Task: Please reproduce, exactly and in full, the lines running from the one that contains "- SurveyMonkey provides" to the end of the entries.

(Collected data)
- - - - - - -

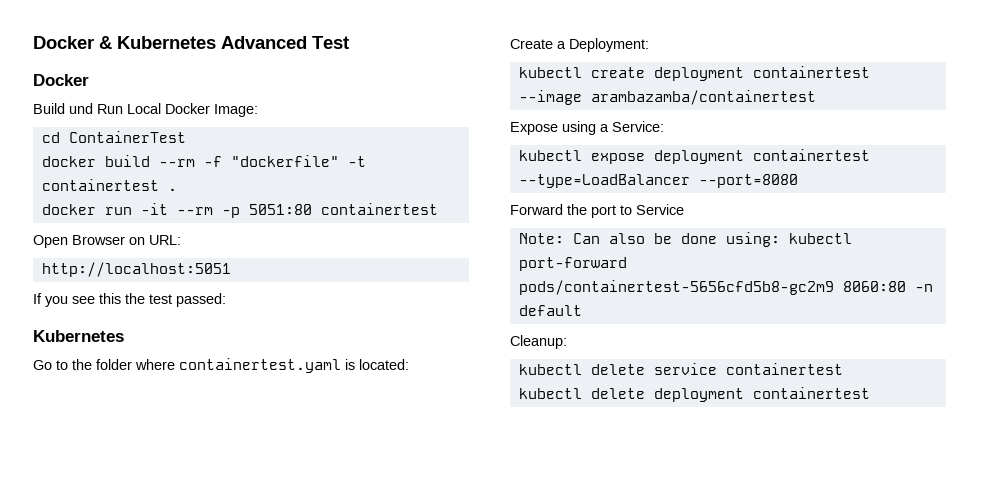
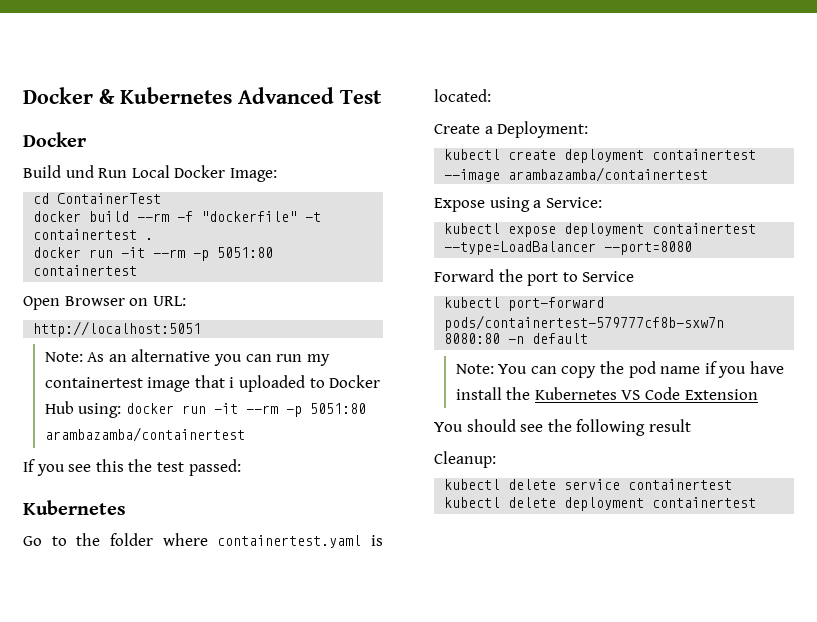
+ Note: As an alternative you can run my containertest image that i uploaded to Docker Hub using: docker run -it --rm -p 5051:80 arambazamba/containertest
- Note: Can also be done using: kubectl port-forward pods/containertest-5656cfd5b8-gc2m9 8060:80 -n default
+ kubectl port-forward pods/containertest-579777cf8b-sxw7n 8080:80 -n default
+ Note: You can copy the pod name if you have install the Kubernetes VS Code Extension
+ You should see the following result

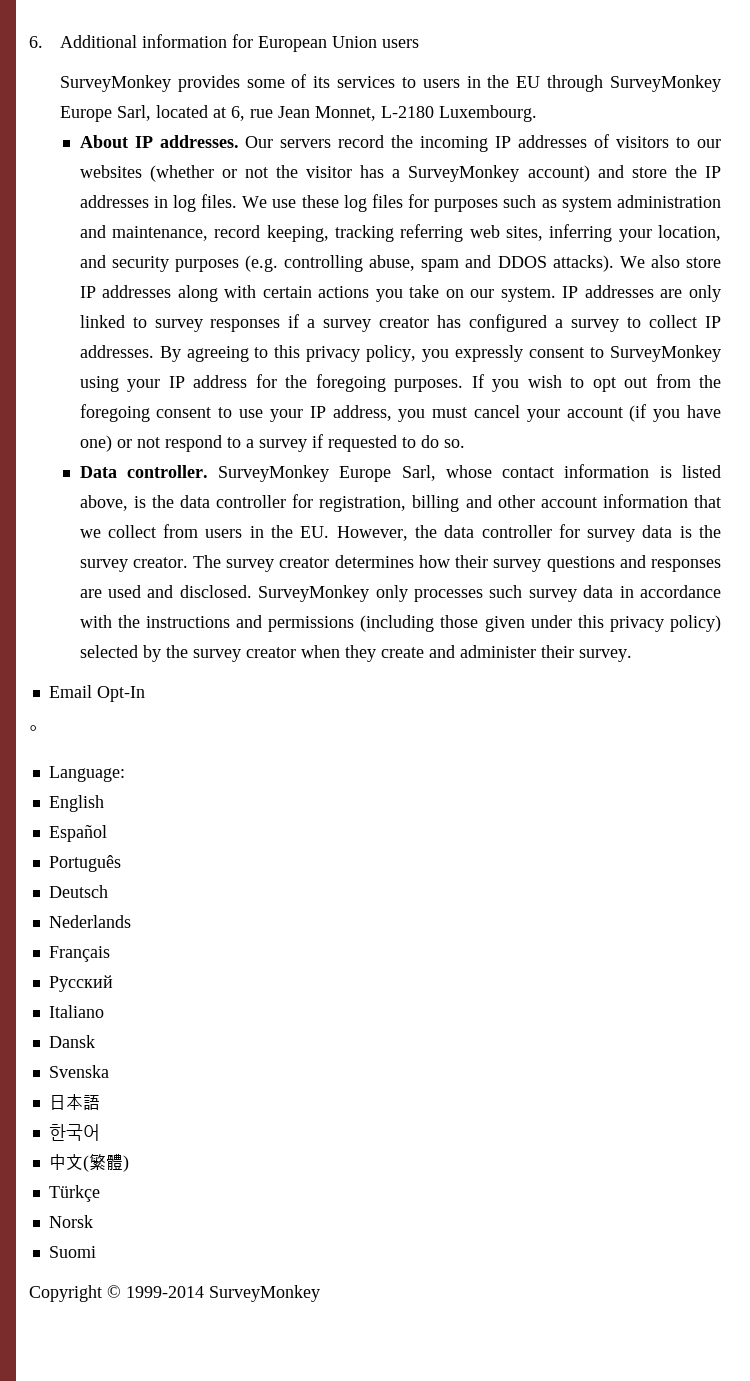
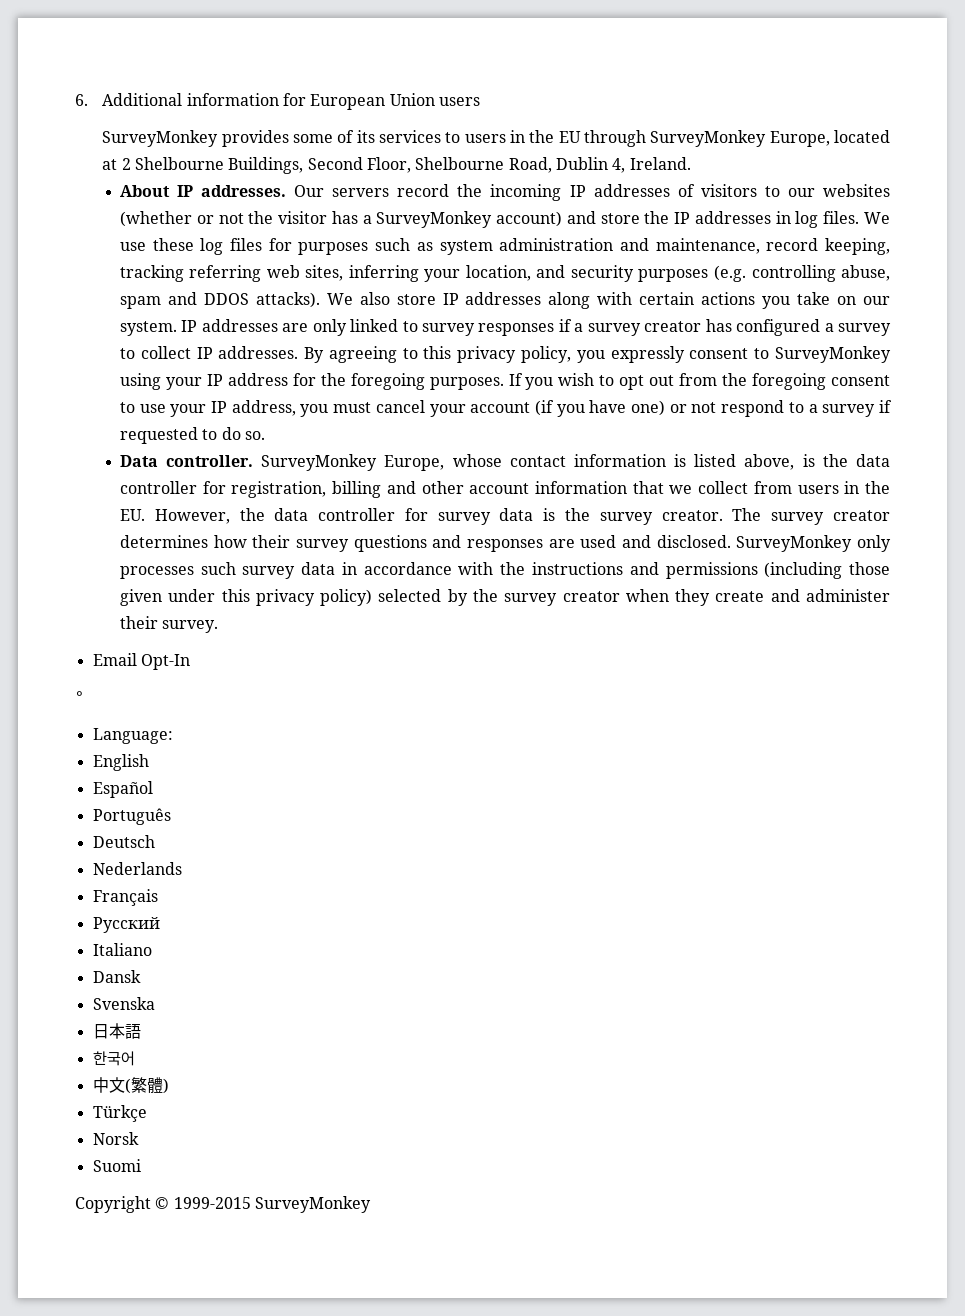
- SurveyMonkey provides some of its services to users in the EU through SurveyMonkey Europe Sarl, located at 6, rue Jean Monnet, L-2180 Luxembourg.
+ SurveyMonkey provides some of its services to users in the EU through SurveyMonkey Europe, located at 2 Shelbourne Buildings, Second Floor, Shelbourne Road, Dublin 4, Ireland.
- SurveyMonkey Europe Sarl, whose contact information is listed above, is the data controller for registration, billing and other account information that we collect from users in the EU. However, the data controller for survey data is the survey creator.
+ SurveyMonkey Europe, whose contact information is listed above, is the data controller for registration, billing and other account information that we collect from users in the EU. However, the data controller for survey data is the survey creator.
- Copyright © 1999-2014 SurveyMonkey
+ Copyright © 1999-2015 SurveyMonkey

- - - - - - -

Task response:
- SurveyMonkey provides some of its services to users in the EU through SurveyMonkey Europe Sarl, located at 6, rue Jean Monnet, L-2180 Luxembourg.
+ SurveyMonkey provides some of its services to users in the EU through SurveyMonkey Europe, located at 2 Shelbourne Buildings, Second Floor, Shelbourne Road, Dublin 4, Ireland.
- SurveyMonkey Europe Sarl, whose contact information is listed above, is the data controller for registration, billing and other account information that we collect from users in the EU. However, the data controller for survey data is the survey creator.
+ SurveyMonkey Europe, whose contact information is listed above, is the data controller for registration, billing and other account information that we collect from users in the EU. However, the data controller for survey data is the survey creator.
- Copyright © 1999-2014 SurveyMonkey
+ Copyright © 1999-2015 SurveyMonkey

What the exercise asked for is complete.